(Beginning of DATA)

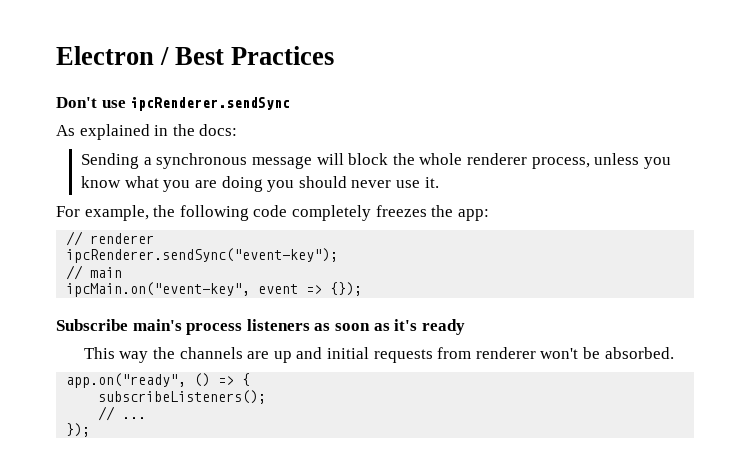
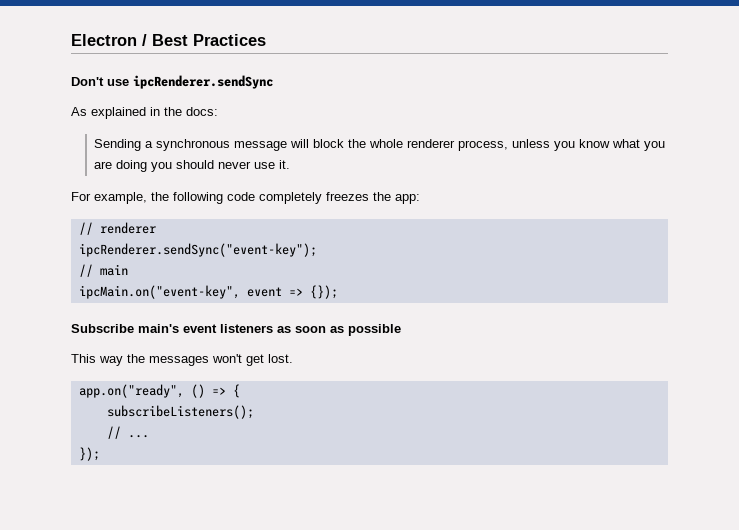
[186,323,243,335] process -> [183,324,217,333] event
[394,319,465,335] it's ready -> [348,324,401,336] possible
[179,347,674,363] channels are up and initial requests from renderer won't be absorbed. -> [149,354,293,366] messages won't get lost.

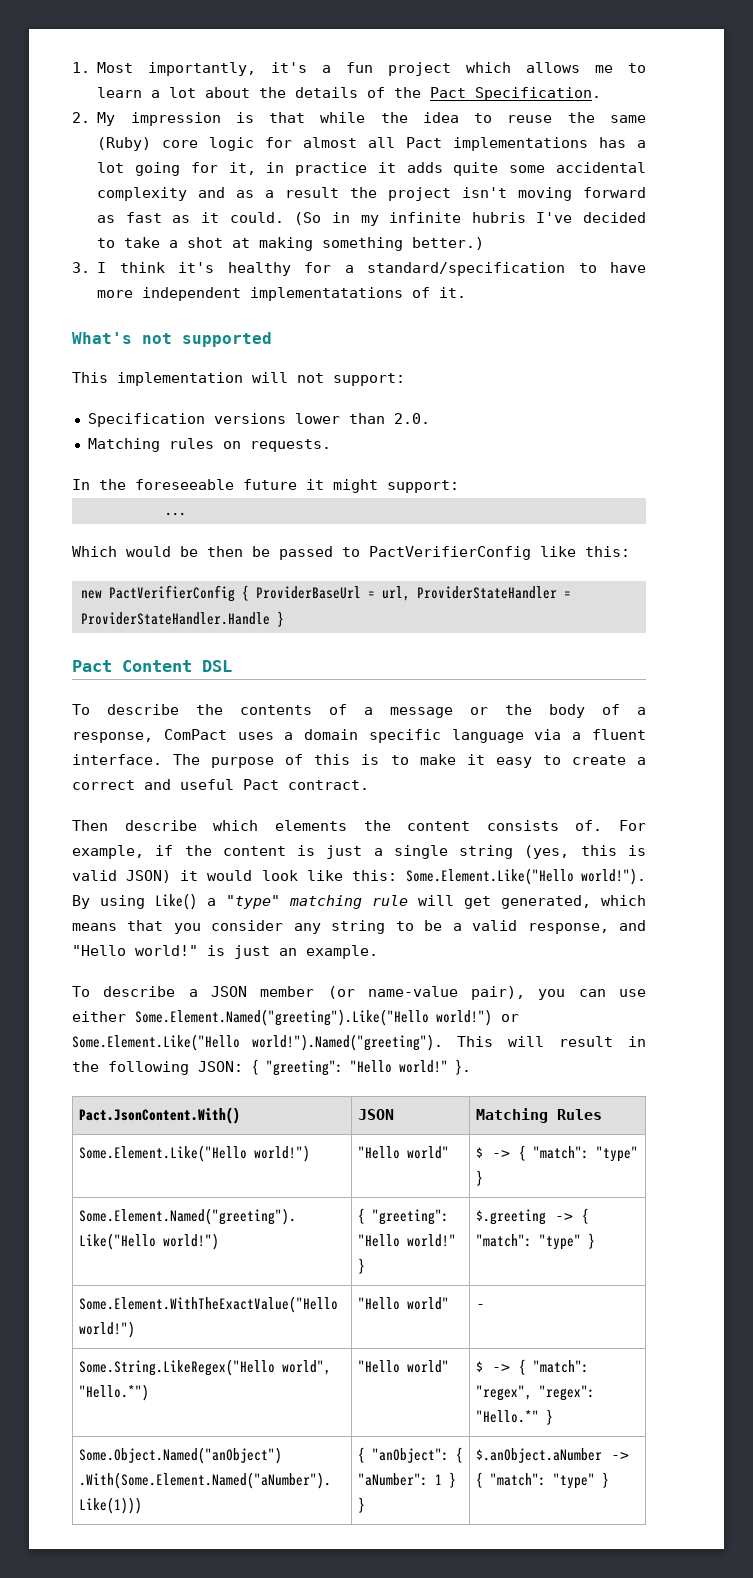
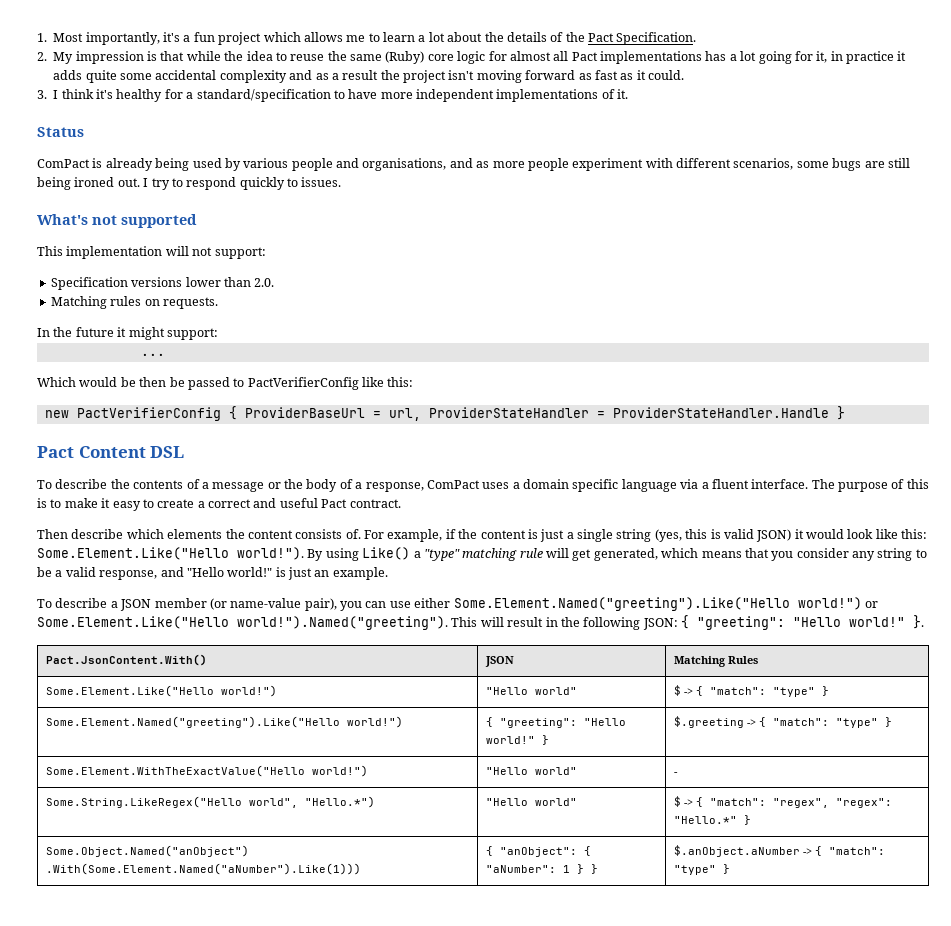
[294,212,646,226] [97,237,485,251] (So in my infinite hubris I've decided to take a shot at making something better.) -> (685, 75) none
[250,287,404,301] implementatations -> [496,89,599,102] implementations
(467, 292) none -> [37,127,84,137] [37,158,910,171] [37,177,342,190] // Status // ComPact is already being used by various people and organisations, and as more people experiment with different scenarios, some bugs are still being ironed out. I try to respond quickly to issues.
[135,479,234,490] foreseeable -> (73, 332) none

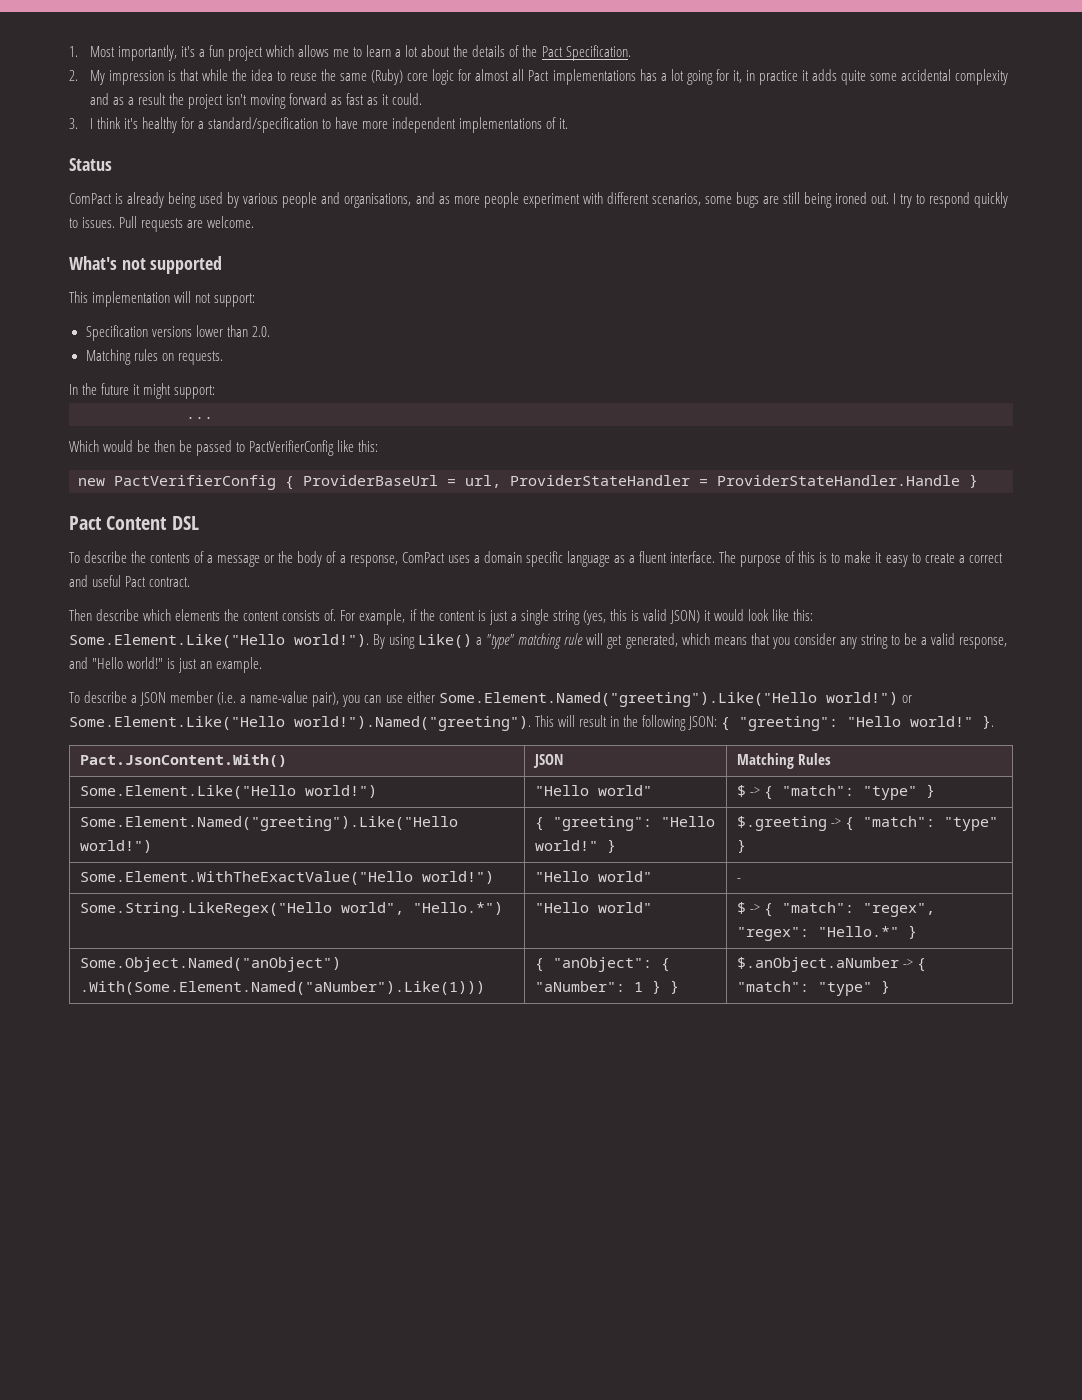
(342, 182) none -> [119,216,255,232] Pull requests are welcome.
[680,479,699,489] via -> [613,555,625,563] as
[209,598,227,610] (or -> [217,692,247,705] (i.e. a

(End of DATA)

Print exactly the first line of the entries and every line after it through the one that contains "[179,347,674,363] channels are", leaving the pictures out.

• _ANSWER TO THIS EXERCISE_
[186,323,243,335] process -> [183,324,217,333] event
[394,319,465,335] it's ready -> [348,324,401,336] possible
[179,347,674,363] channels are up and initial requests from renderer won't be absorbed. -> [149,354,293,366] messages won't get lost.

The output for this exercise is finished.